The following Dockerfile example creates a Java JDK11-customized image:
ARG IMAGE_REPOSITORY=tanzu.packages.broadcom.com/learning-center
FROM ${IMAGE_REPOSITORY}/pkgs-java-tools as java-tools
FROM tanzu.packages.broadcom.com/tanzu-application-platform/tap-packages@sha256:xxxxxxxxxxxxxxxxxx
COPY --from=java-tools --chown=1001:0 /opt/jdk11 /opt/java
COPY --from=java-tools --chown=1001:0 /opt/gradle /opt/gradle
COPY --from=java-tools --chown=1001:0 /opt/maven /opt/maven
COPY --from=java-tools --chown=1001:0 /opt/code-server/extensions/. /opt/code-server/extensions/
COPY --from=java-tools --chown=1001:0 /home/eduk8s/. /home/eduk8s/
COPY --from=java-tools --chown=1001:0 /opt/eduk8s/. /opt/eduk8s/
ENV PATH=/opt/java/bin:/opt/gradle/bin:/opt/maven/bin:$PATH \
JAVA_HOME=/opt/java \
M2_HOME=/opt/maven
Installing extra system packages requires that you run the installation as root
. You must switch the user commands before running the command, and then switch the user back to user ID of 1001
.
USER root
RUN ... commands to install system packages
USER 1001
VMware recommends that you only use the root
user to install extra system packages. Don’t use the root
user when adding anything under /home/eduk8s
. Otherwise, you must ensure the user ID and group for directories and files are set to 1001:0
and then run the fix-permissions
command if necessary.
When you run any command as root
, you must temporarily override the value of the HOME
environment variable and set it to /root
.
If you don’t do this the root
user drops configuration files in /home/eduk8s
, thinking it is the root
home directory, because the HOME
environment variable is by default set to /home/eduk8s
. This can cause commands run later during the workshop to fail if they try to update the configuration files as they have wrong permissions.
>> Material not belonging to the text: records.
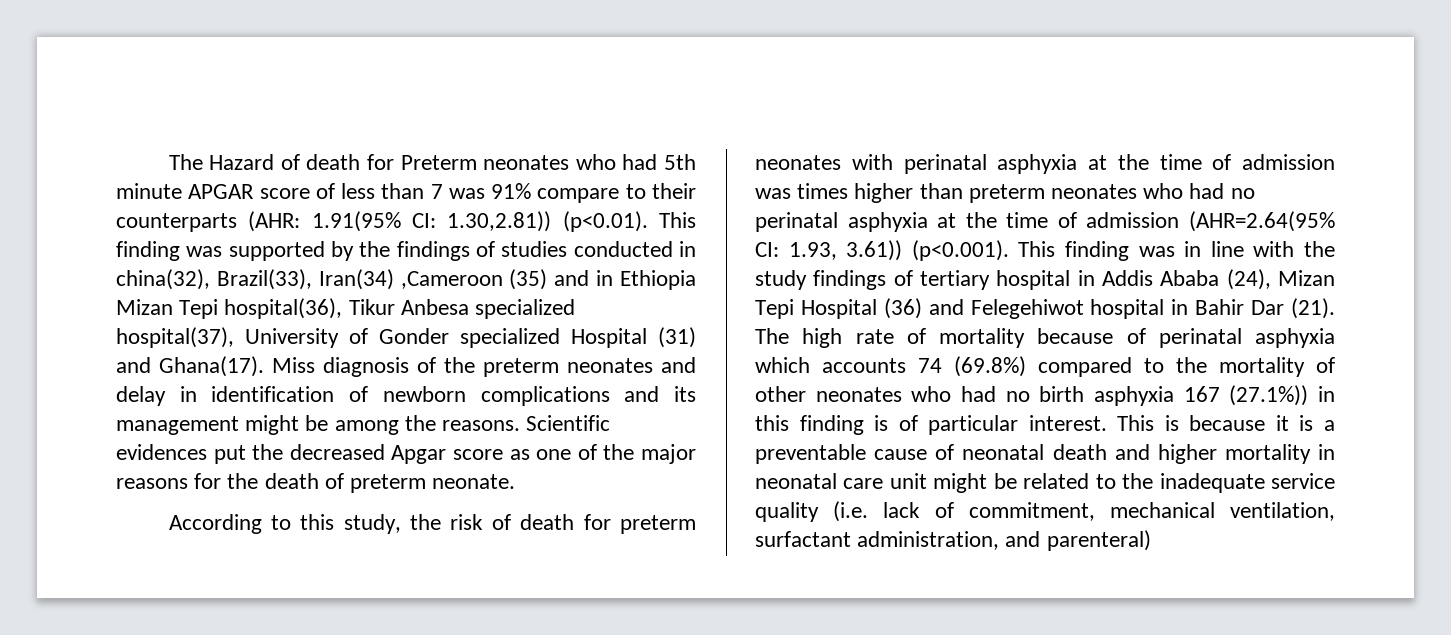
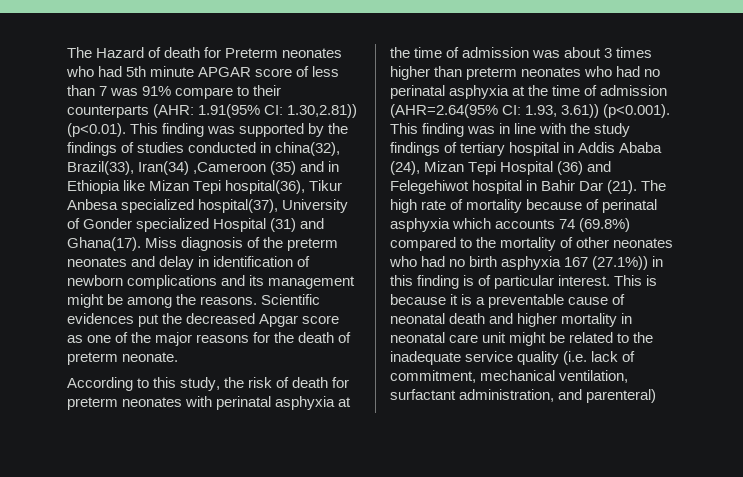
- 1.30,2.81)) (p<0.01). This finding was supported by the findings of studies conducted in china(32), Brazil(33), Iran(34) ,Cameroon (35) and in Ethiopia Mizan Tepi hospital(36), Tikur Anbesa specialized hospital(37), University of Gonder specialized Hospital (31) and Ghana(17).
+ 1.30,2.81)) (p<0.01). This finding was supported by the findings of studies conducted in china(32), Brazil(33), Iran(34) ,Cameroon (35) and in Ethiopia like Mizan Tepi hospital(36), Tikur Anbesa specialized hospital(37), University of Gonder specialized Hospital (31) and Ghana(17).
- According to this study, the risk of death for preterm neonates with perinatal asphyxia at the time of admission was times higher than preterm neonates who had no perinatal asphyxia at the time of admission (AHR=2.64(95% CI:
+ According to this study, the risk of death for preterm neonates with perinatal asphyxia at the time of admission was about 3 times higher than preterm neonates who had no perinatal asphyxia at the time of admission (AHR=2.64(95% CI:

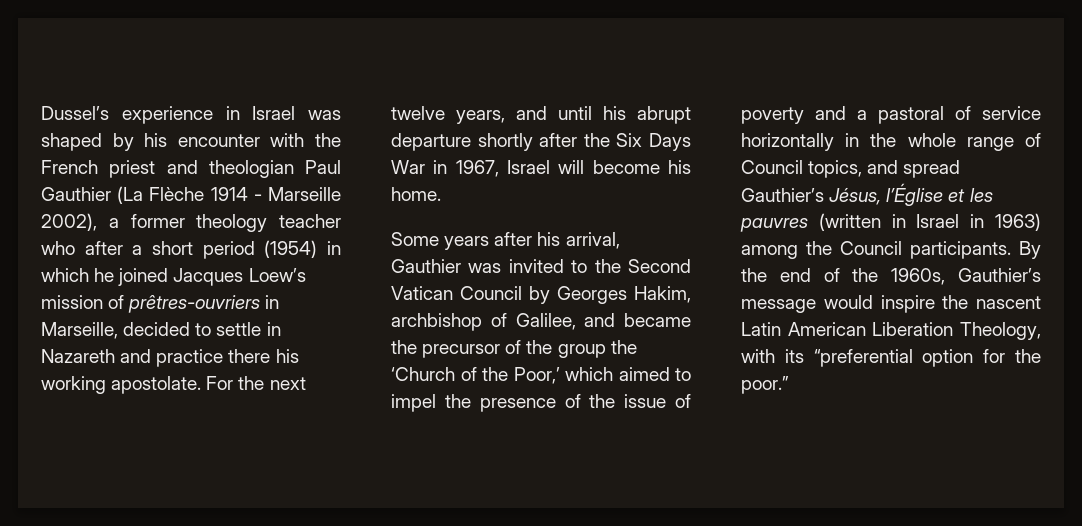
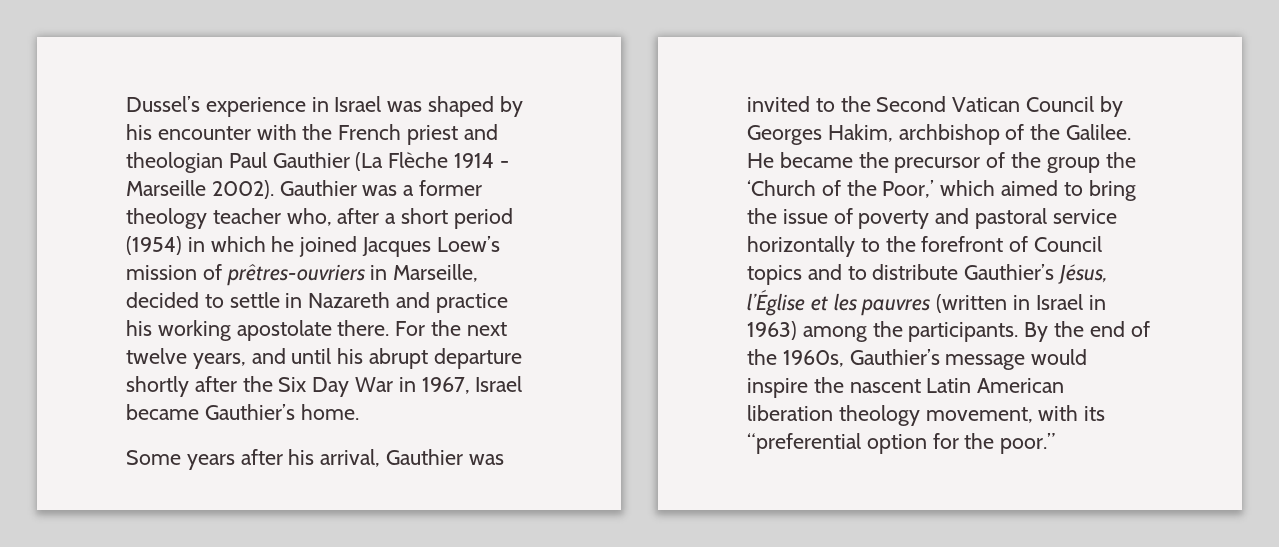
- Dussel’s experience in Israel was shaped by his encounter with the French priest and theologian Paul Gauthier (La Flèche 1914 - Marseille 2002), a former theology teacher who after a short period (1954) in which he joined Jacques Loew’s mission of prêtres-ouvriers in Marseille, decided to settle in Nazareth and practice there his working apostolate.
+ Dussel’s experience in Israel was shaped by his encounter with the French priest and theologian Paul Gauthier (La Flèche 1914 - Marseille 2002). Gauthier was a former theology teacher who, after a short period (1954) in which he joined Jacques Loew’s mission of prêtres-ouvriers in Marseille, decided to settle in Nazareth and practice his working apostolate there.
- For the next twelve years, and until his abrupt departure shortly after the Six Days War in 1967, Israel will become his home.
+ For the next twelve years, and until his abrupt departure shortly after the Six Day War in 1967, Israel became Gauthier’s home.
- Some years after his arrival, Gauthier was invited to the Second Vatican Council by Georges Hakim, archbishop of Galilee, and became the precursor of the group the ‘Church of the Poor,’ which aimed to impel the presence of the issue of poverty and a pastoral of service horizontally in the whole range of Council topics, and spread Gauthier’s Jésus, l’Église et les pauvres (written in Israel in 1963) among the Council participants.
+ Some years after his arrival, Gauthier was invited to the Second Vatican Council by Georges Hakim, archbishop of the Galilee. He became the precursor of the group the ‘Church of the Poor,’ which aimed to bring the issue of poverty and pastoral service horizontally to the forefront of Council topics and to distribute Gauthier’s Jésus, l’Église et les pauvres (written in Israel in 1963) among the participants.
- By the end of the 1960s, Gauthier’s message would inspire the nascent Latin American Liberation Theology, with its “preferential option for the poor.”
+ By the end of the 1960s, Gauthier’s message would inspire the nascent Latin American liberation theology movement, with its “preferential option for the poor.”

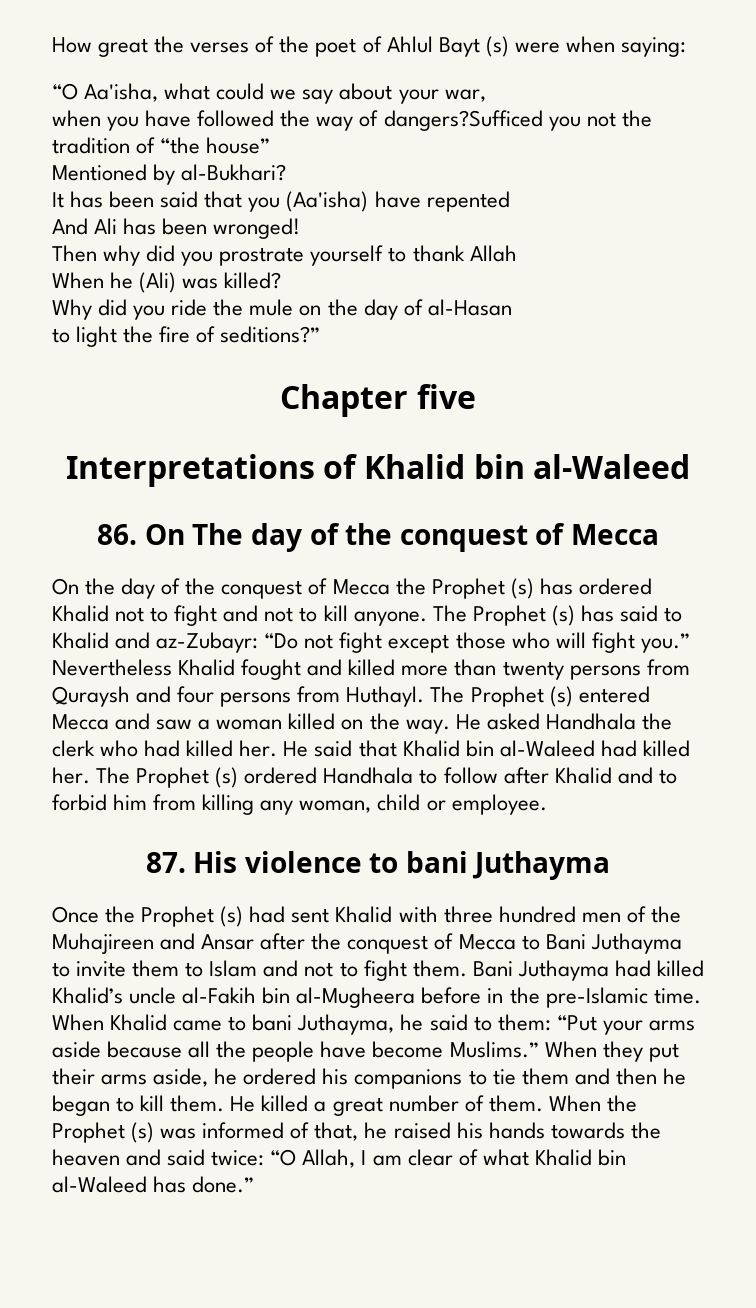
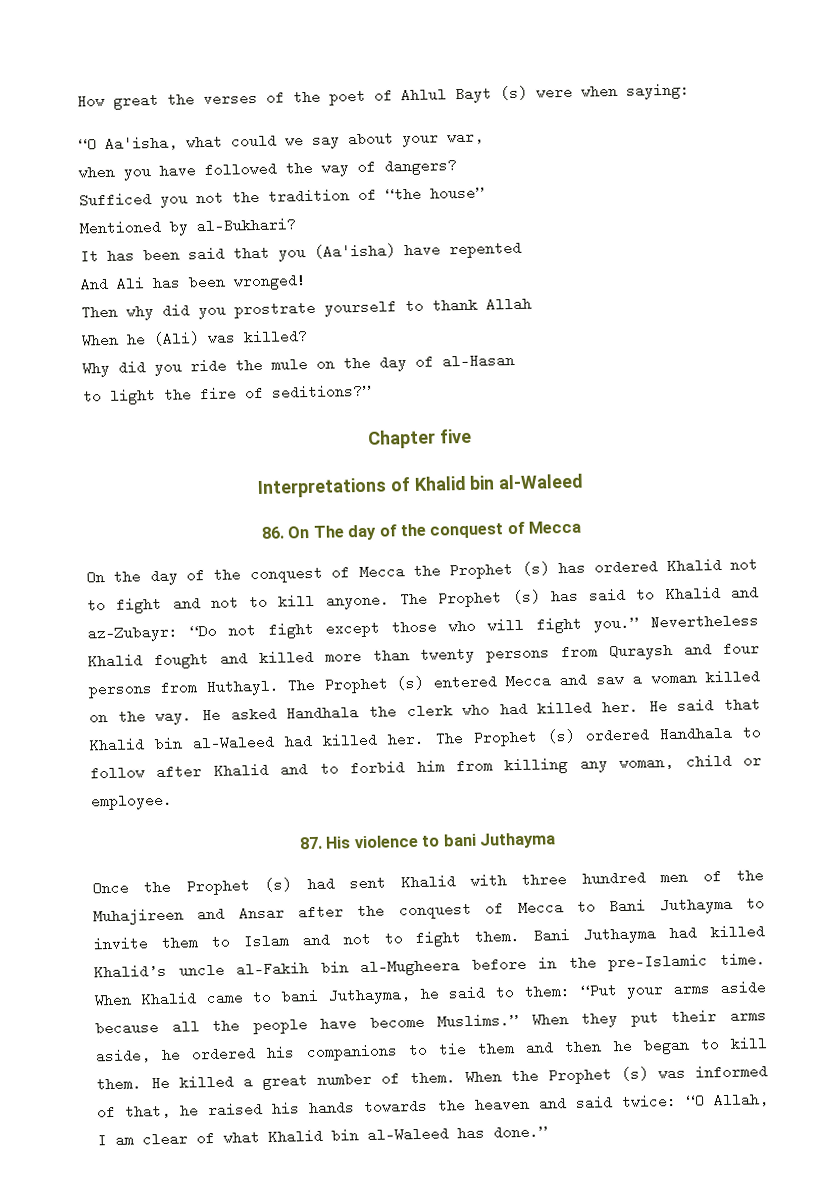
- when you have followed the way of dangers?Sufficed you not the tradition of “the house”
+ when you have followed the way of dangers?
+ Sufficed you not the tradition of “the house”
Fixing the file and group ownership and running fix-permissions
can help with this problem, but not in every case, because of permissions the root
user may apply and how container image layers work. VMware recommends that you use the following:
USER root
RUN HOME=/root && \
... commands to install system packages
USER 1001
If you are not using system packaging tools to install extra packages, but are manually downloading packages and optionally compiling them to binaries, it is better to do this as the default user and not root
.
If compiling packages, VMware recommends working in a temporary directory under /tmp
and removing the directory as part of the same RUN
statement when done.
If you are installing a binary, you can install it in /home/eduk8s/bin
. This directory is in the application search path defined by the PATH
environment variable for the image.
To install a directory hierarchy of files, create a separate directory under /opt
to install everything. You can override the PATH
environment variable in the Dockerfile
to add an extra directory for application binaries and scripts. You can override the LD_LIBRARY_PATH
environment variable for the location of shared libraries.
If installing any files from a RUN
instruction into /home/eduk8s
, VMware recommends that you run fix-permissions
as part of the same instruction to avoid copies of files being made into a new layer, which applies to the case where fix-permissions
is only run in a later RUN
instruction. You can still leave the final RUN
instruction for fix-permissions
as it is smart enough not to apply changes if the file permissions are already set correctly and so it does not trigger a copy of a file when run more than once.